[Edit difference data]

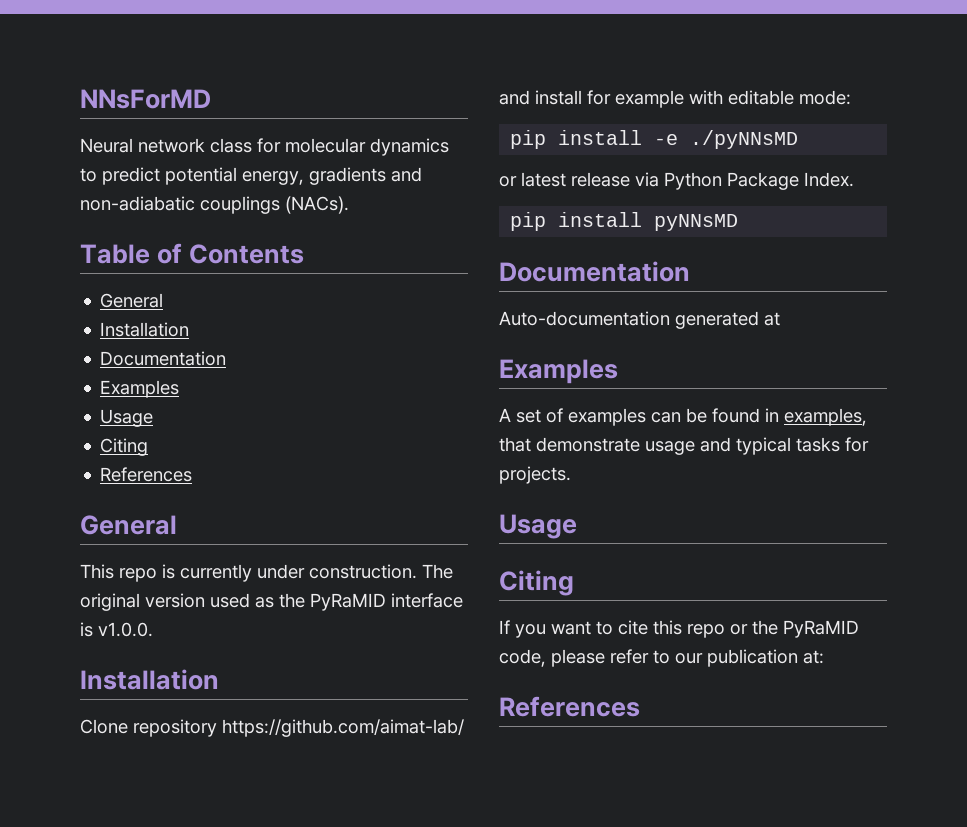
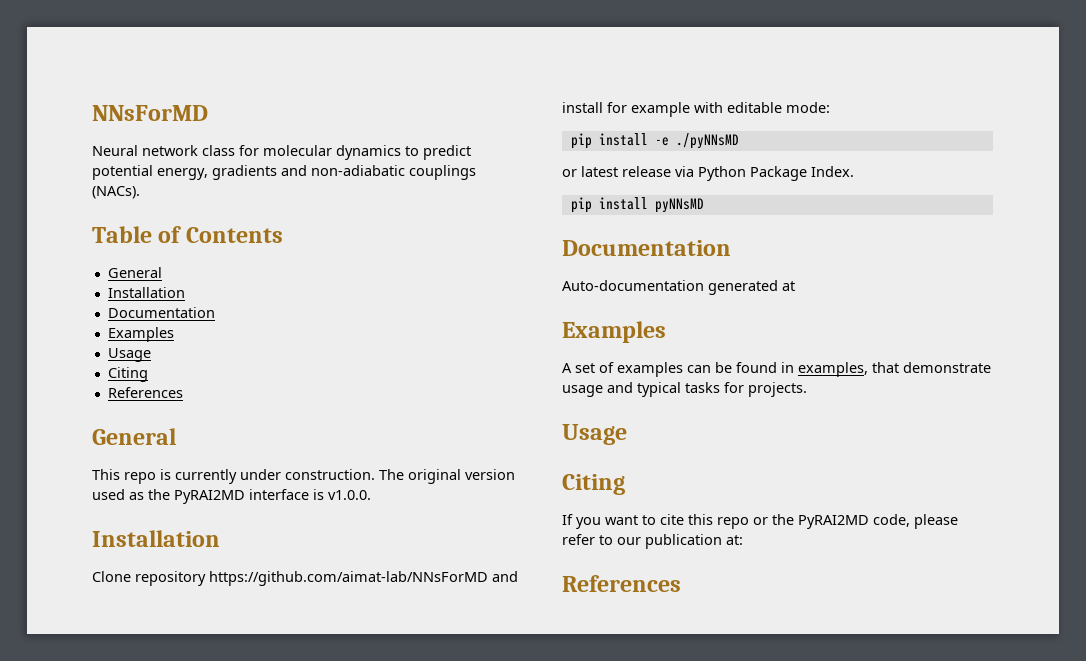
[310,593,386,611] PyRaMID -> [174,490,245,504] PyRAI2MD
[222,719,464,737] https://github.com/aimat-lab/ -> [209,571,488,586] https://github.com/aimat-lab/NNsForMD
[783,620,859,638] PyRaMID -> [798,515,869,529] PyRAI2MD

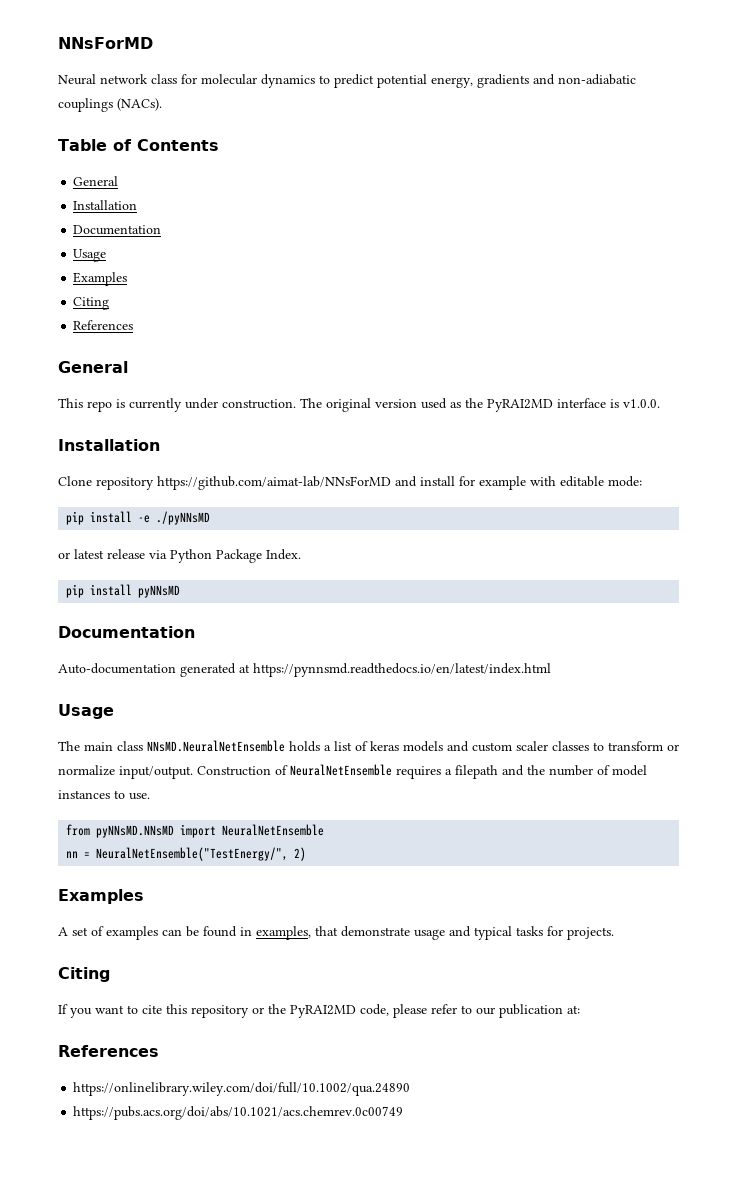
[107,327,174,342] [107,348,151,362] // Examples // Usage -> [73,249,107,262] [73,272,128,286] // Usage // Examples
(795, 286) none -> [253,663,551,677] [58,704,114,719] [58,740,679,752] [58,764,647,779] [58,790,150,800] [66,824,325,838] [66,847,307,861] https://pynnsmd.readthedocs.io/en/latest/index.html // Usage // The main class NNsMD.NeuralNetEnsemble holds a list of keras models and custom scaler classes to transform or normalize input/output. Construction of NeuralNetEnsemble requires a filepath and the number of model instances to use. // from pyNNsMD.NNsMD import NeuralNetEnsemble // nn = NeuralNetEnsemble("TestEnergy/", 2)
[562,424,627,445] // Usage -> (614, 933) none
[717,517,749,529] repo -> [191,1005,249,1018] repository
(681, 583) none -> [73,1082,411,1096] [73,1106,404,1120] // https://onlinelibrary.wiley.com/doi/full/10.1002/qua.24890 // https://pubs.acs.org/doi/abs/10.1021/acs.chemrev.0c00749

WHAT YOU HAVE TO DO — Write only the number of lines in the data above that include "PyRaMID".

TASK RESULT — 2